Figure Analysis
Zipporah? We hardly know her-ah!
Okay, just had to get that out of our system.
Zipporah is Moses's wife. And given the lack of home-life information we have on Moses, you'd think this lady would be a good source of material. Well, sorry to disappoint, but Zipporah just doesn't get that much screen time.

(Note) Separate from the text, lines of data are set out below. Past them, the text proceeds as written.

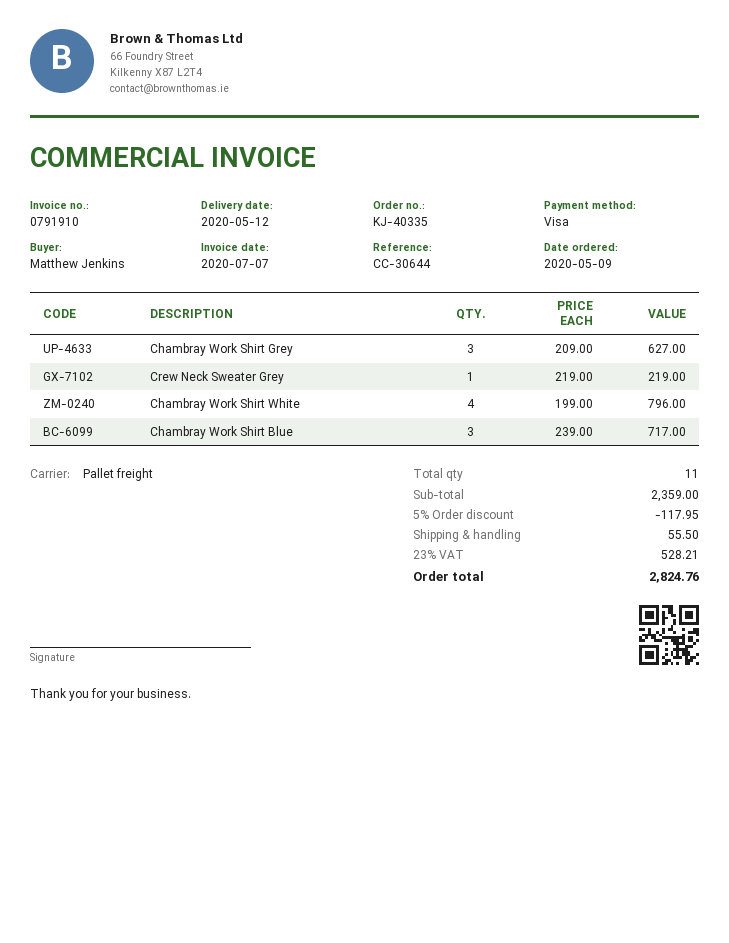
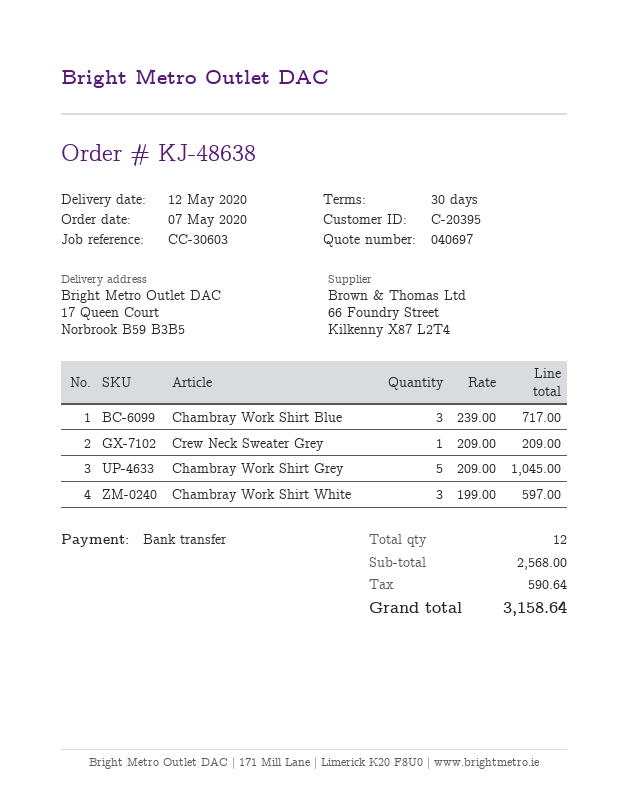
order number: KJ-40335 -> KJ-48638
order date: 2020-05-09 -> 2020-05-07
reference: CC-30644 -> CC-30603
payment method: Visa -> bank transfer
Chambray Work Shirt Grey: 3 x 209.00 = 627.00 -> 5 x 209.00 = 1045.00
Crew Neck Sweater Grey: 1 x 219.00 = 219.00 -> 1 x 209.00 = 209.00
Chambray Work Shirt White: 4 x 199.00 = 796.00 -> 3 x 199.00 = 597.00
total quantity: 11 -> 12
subtotal: 2359.00 -> 2568.00
discount: 5% = 117.95 -> none
shipping: 55.50 -> none
tax: 528.21 -> 590.64
total: 2824.76 -> 3158.64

After all, family drama is the stuff of Genesis.
Jethro gives Zipporah to Moses as a thank-you in 2:21-22 after Moses saves Jethro's daughters. Sounds a little strange, but that's just the way the ancient world worked—you could give your daughters away as presents. We have no idea how Zipporah felt about the situation because the writers just don't care. Exodus is all about Moses as a political leader, not Moses as cuddly hubby.

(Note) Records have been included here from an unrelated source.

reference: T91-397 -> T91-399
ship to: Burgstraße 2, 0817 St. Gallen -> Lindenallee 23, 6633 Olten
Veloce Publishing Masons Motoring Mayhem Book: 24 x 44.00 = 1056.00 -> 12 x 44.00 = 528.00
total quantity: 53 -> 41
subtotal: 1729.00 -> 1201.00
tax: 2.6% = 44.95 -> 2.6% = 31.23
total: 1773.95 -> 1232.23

But Zipporah does get one totally insane scene. Moses is on his way back to Egypt, and this happens:
On the way, at a place where they spent the night, the Lord met him and tried to kill him. But Zipporah took a flint and cut off her son's foreskin, and touched Moses's feet with it, and said, "Truly you are a bridegroom of blood to me!" So he let him alone. It was then she said, "A bridegroom of blood by circumcision." (4.24-26)
Say what?
Let's do a quick rundown here. First, we have no idea who God tried to kill (Moses or his son)—or why, for that matter. And aside from funky pronouns, we see Zipporah, a Midian girl, performing an Israelite ritual function (circumcision) that protects the family. Is this her conversion scene?
Are the Kids All Right?
While all the commotion is going on in Egypt, it's unclear where Zipporah and Moses's kids are. Take a gander at this passage:
Jethro, the priest of Midian, Moses' father-in-law, heard of all that God had done for Moses and for his people Israel, how the Lord had brought Israel out of Egypt. After Moses had sent away his wife Zipporah, his father-in-law Jethro took her back, along with her two sons. The name of the one was Gershom (for he said, "I have been an alien in a foreign land"), and the name of the other, Eliezer (for he said, "The God of my father was my help, and delivered me from the sword of Pharaoh"). Jethro, Moses' father-in-law, came into the wilderness where Moses was encamped at the mountain of God, bringing Moses' sons and wife to him. He sent word to Moses, "I, your father-in-law Jethro, am coming to you, with your wife and her two sons." (18:1-6)
Hmmm. Were Moses and Zipporah fighting, or did Moses send her away for her safety? Who's bringing whom where? The point is, the text doesn't care very much about Zipporah; this scene is about the man-meeting between Moses and Jethro. The kids and the wife are just footnotes.